[[ INFORMATION, beginning ]]

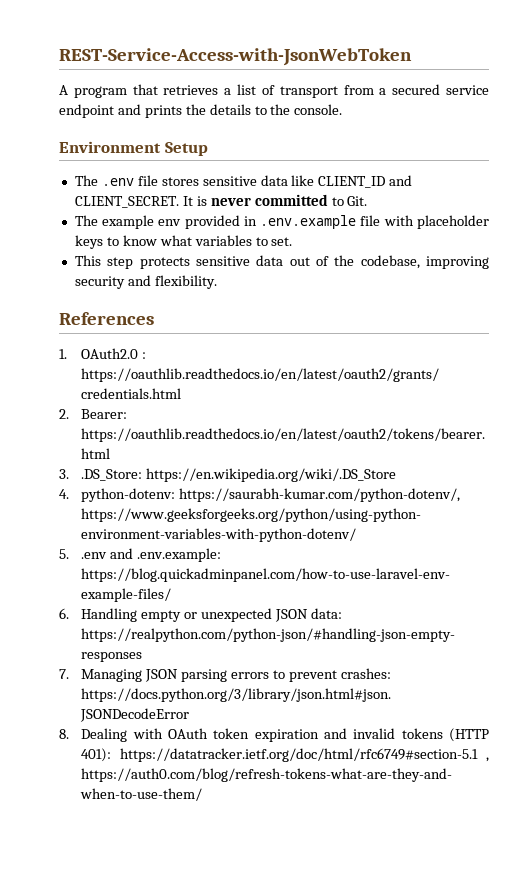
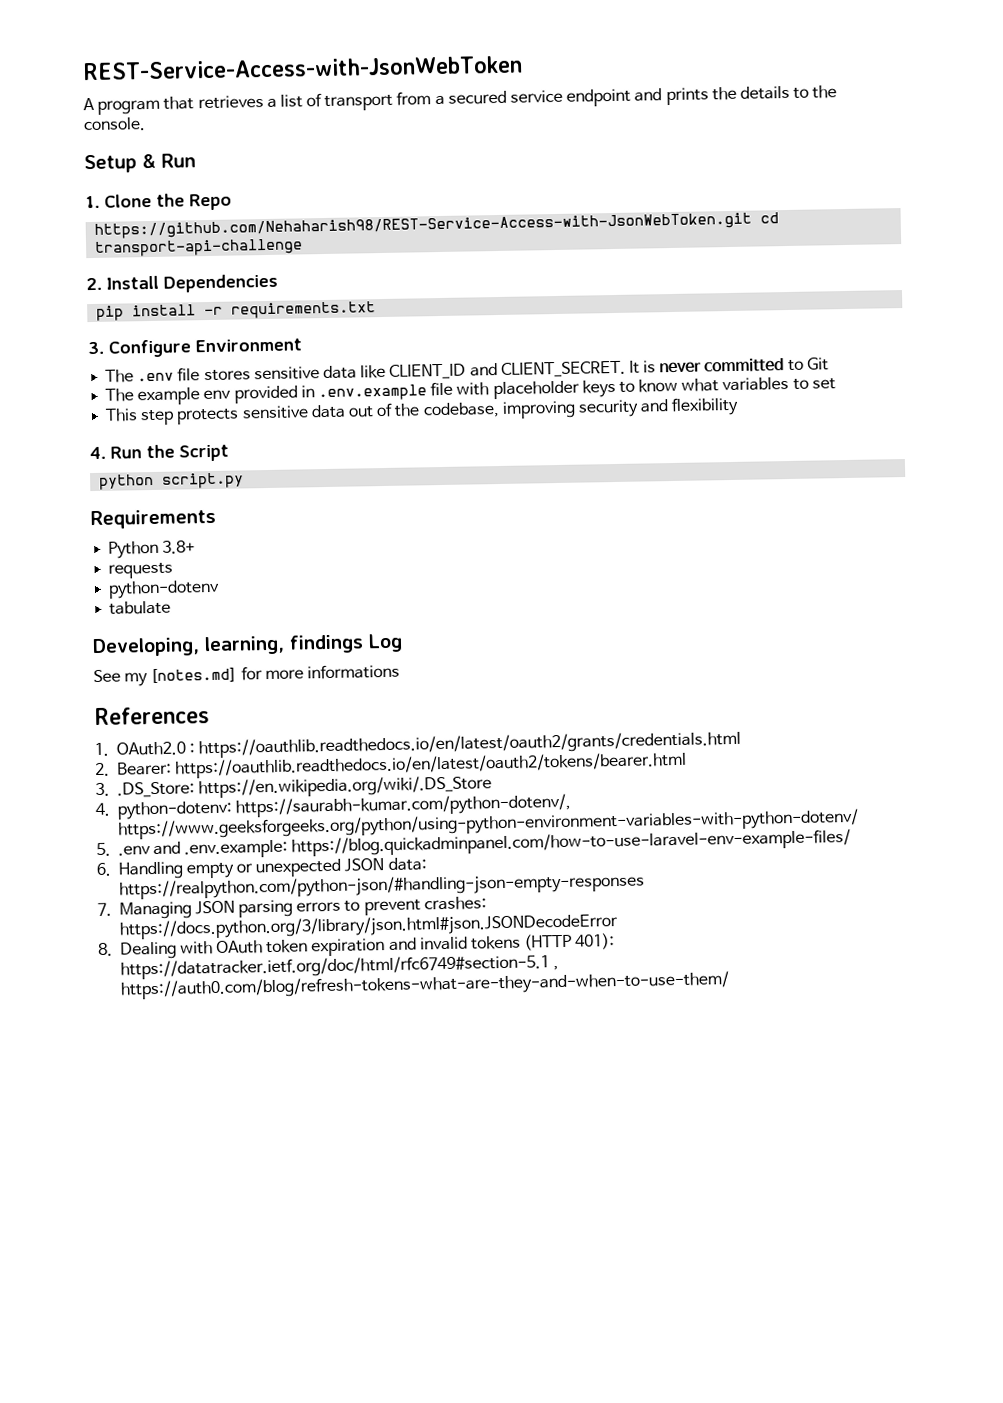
- Environment Setup
+ Setup & Run
+ 1. Clone the Repo
+ https://github.com/Nehaharish98/REST-Service-Access-with-JsonWebToken.git cd transport-api-challenge
+ 2. Install Dependencies
+ pip install -r requirements.txt
+ 3. Configure Environment
- It is never committed to Git.
+ It is never committed to Git
- The example env provided in .env.example file with placeholder keys to know what variables to set.
+ The example env provided in .env.example file with placeholder keys to know what variables to set
- This step protects sensitive data out of the codebase, improving security and flexibility.
+ This step protects sensitive data out of the codebase, improving security and flexibility
+ 4. Run the Script
+ python script.py
+ Requirements
+ Python 3.8+
+ requests
+ python-dotenv
+ tabulate
+ Developing, learning, findings Log
+ See my [notes.md] for more informations

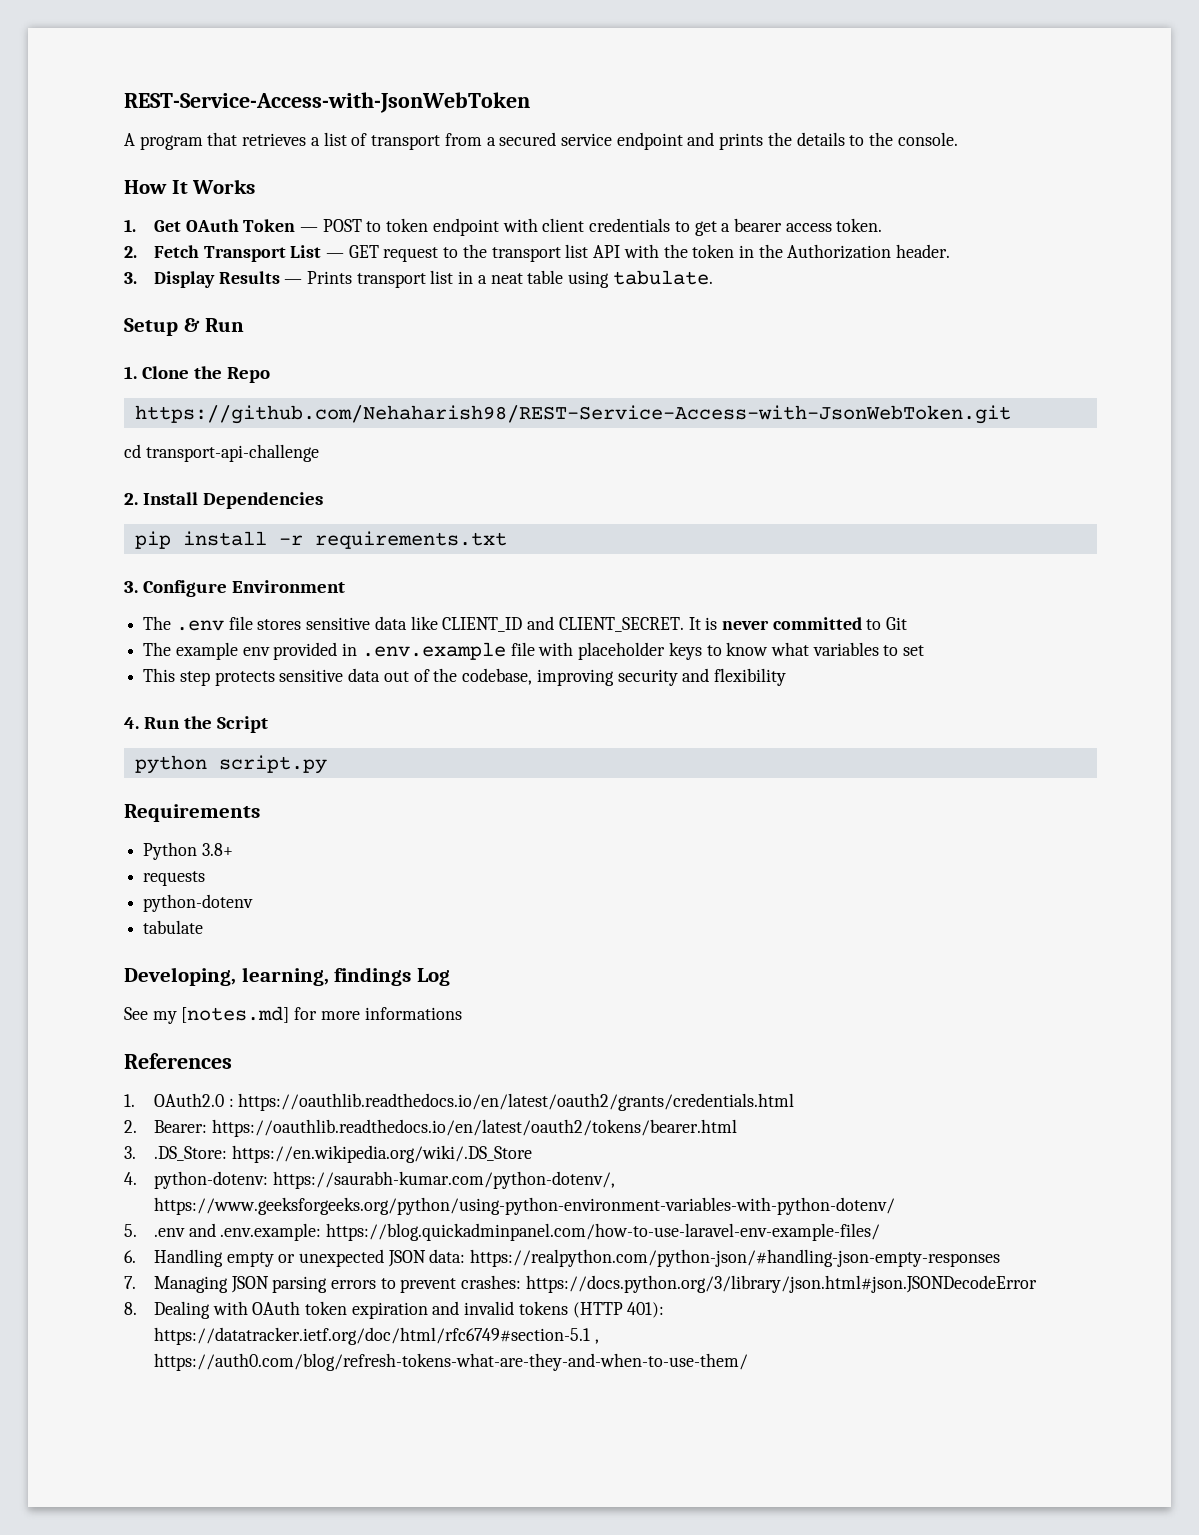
+ How It Works
+ 1. Get OAuth Token — POST to token endpoint with client credentials to get a bearer access token.
+ 2. Fetch Transport List — GET request to the transport list API with the token in the Authorization header.
+ 3. Display Results — Prints transport list in a neat table using tabulate.
- https://github.com/Nehaharish98/REST-Service-Access-with-JsonWebToken.git cd transport-api-challenge
+ https://github.com/Nehaharish98/REST-Service-Access-with-JsonWebToken.git
+ cd transport-api-challenge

[[ INFORMATION, end ]]

Transcribe all of the records above character for character. Exclude the pictures.

_ANSWER FOR THIS EXERCISE:_
- Environment Setup
+ Setup & Run
+ 1. Clone the Repo
+ https://github.com/Nehaharish98/REST-Service-Access-with-JsonWebToken.git cd transport-api-challenge
+ 2. Install Dependencies
+ pip install -r requirements.txt
+ 3. Configure Environment
- It is never committed to Git.
+ It is never committed to Git
- The example env provided in .env.example file with placeholder keys to know what variables to set.
+ The example env provided in .env.example file with placeholder keys to know what variables to set
- This step protects sensitive data out of the codebase, improving security and flexibility.
+ This step protects sensitive data out of the codebase, improving security and flexibility
+ 4. Run the Script
+ python script.py
+ Requirements
+ Python 3.8+
+ requests
+ python-dotenv
+ tabulate
+ Developing, learning, findings Log
+ See my [notes.md] for more informations

+ How It Works
+ 1. Get OAuth Token — POST to token endpoint with client credentials to get a bearer access token.
+ 2. Fetch Transport List — GET request to the transport list API with the token in the Authorization header.
+ 3. Display Results — Prints transport list in a neat table using tabulate.
- https://github.com/Nehaharish98/REST-Service-Access-with-JsonWebToken.git cd transport-api-challenge
+ https://github.com/Nehaharish98/REST-Service-Access-with-JsonWebToken.git
+ cd transport-api-challenge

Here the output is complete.